Learned today that the glycemic index doesn't even matter and that avoiding foods that I like is detriminal. In fact, this week I had pizza, oreos, chips, etc and still lost a pound. Why? Because I controlled the calorie deficit and that is all that really matters.

I learned alot from this thread here:


I'm glad this thread cleared alot up for me. This diet is gonna feel alot easier for me now. I'm still going strong.

Next Saturdays goal: 175 pounds.
 
Day 44

Diet
Undereating- 2 oreos, 2 scoops of protein in water
Overeating- No plan yet.

Workout
almost a 2 mile run some pushups and situps this morning.

Pyschological
School is getting rough. Diet still going strong. Just eating under 2000 calories like I have always done creating a calorie deficit is key. I checked my weight at the gym and, with shorts and shirt on I was 177. So I know I'm gonna reach my goal this saturday (175-6)

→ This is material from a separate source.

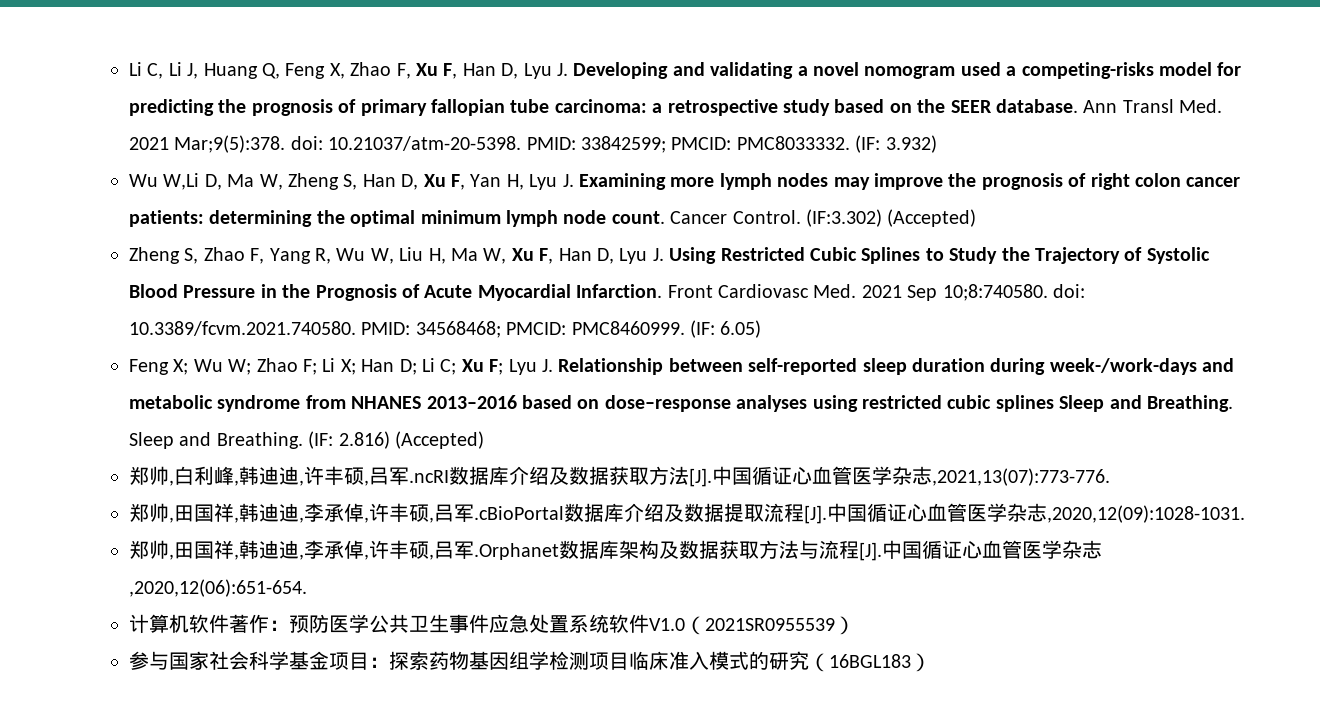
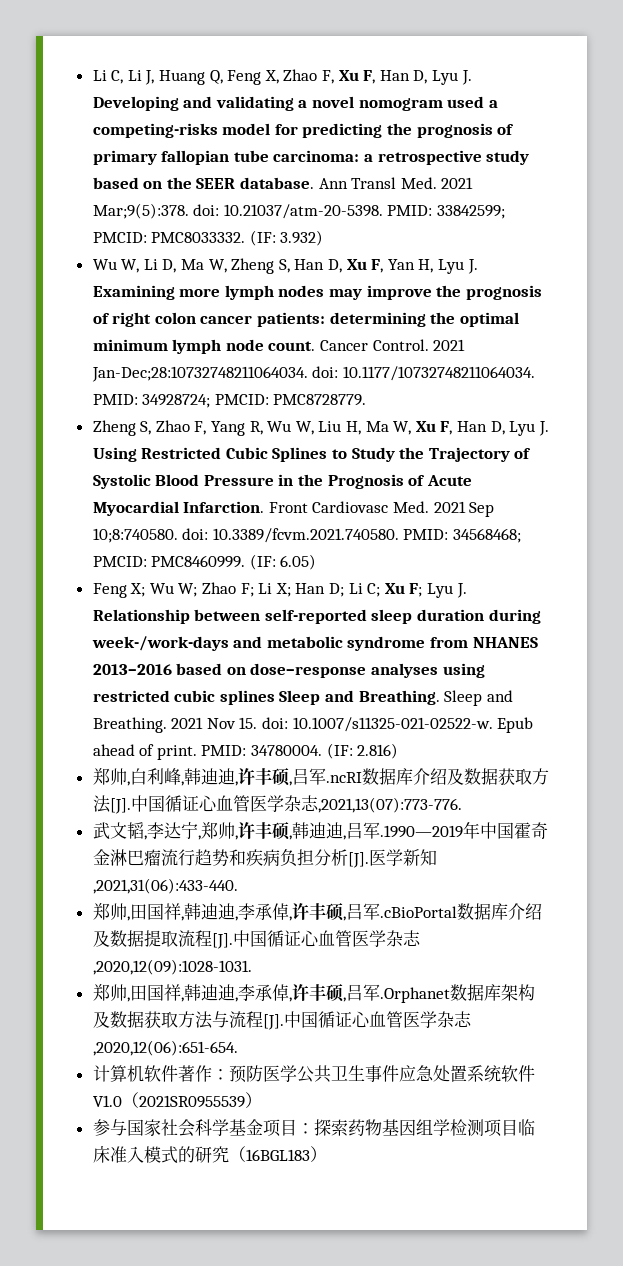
[163,173,200,190] W,Li -> [121,259,158,273] W, Li
[805,209,977,227] (IF:3.302) (Accepted) -> [433,339,466,351] [91,366,535,382] [92,394,367,408] 2021 Jan-Dec;28:10732748211064034. doi: 10.1177/10732748211064034. PMID: 34928724; PMCID: PMC8728779.
(303, 440) none -> [171,717,534,733] [92,744,323,760] 2021 Nov 15. doi: 10.1007/s11325-021-02522-w. Epub ahead of print. PMID: 34780004.
[395,431,484,449] (Accepted) -> (399, 751) none
(1110, 477) none -> [92,821,548,840] [92,849,437,868] [92,878,238,894] // 武文韬,李达宁,郑帅,许丰硕,韩迪迪,吕军.1990—2019年中国霍奇金淋巴瘤流行趋势和疾病负担分析[J].医学新知,2021,31(06):433-440.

Starting to feel hungry during the undereating phase though? I think it is because during the overeating phase I'm not eating enough complex carbohydrates so I'm feeling hungrier.
 
Day 49

Me currently at 177ish.





Not the best quality but its the best I can do.

Workout
Deadlift 225 for 5x5
Bench Press 135 for 4x6
Leg Extensions 50 for 2x10

PT Evaluation this Tuesday hopefully. Pushups, situps, and 1.5 mile run. I'm hoping that my 1.5 mile run improved alot.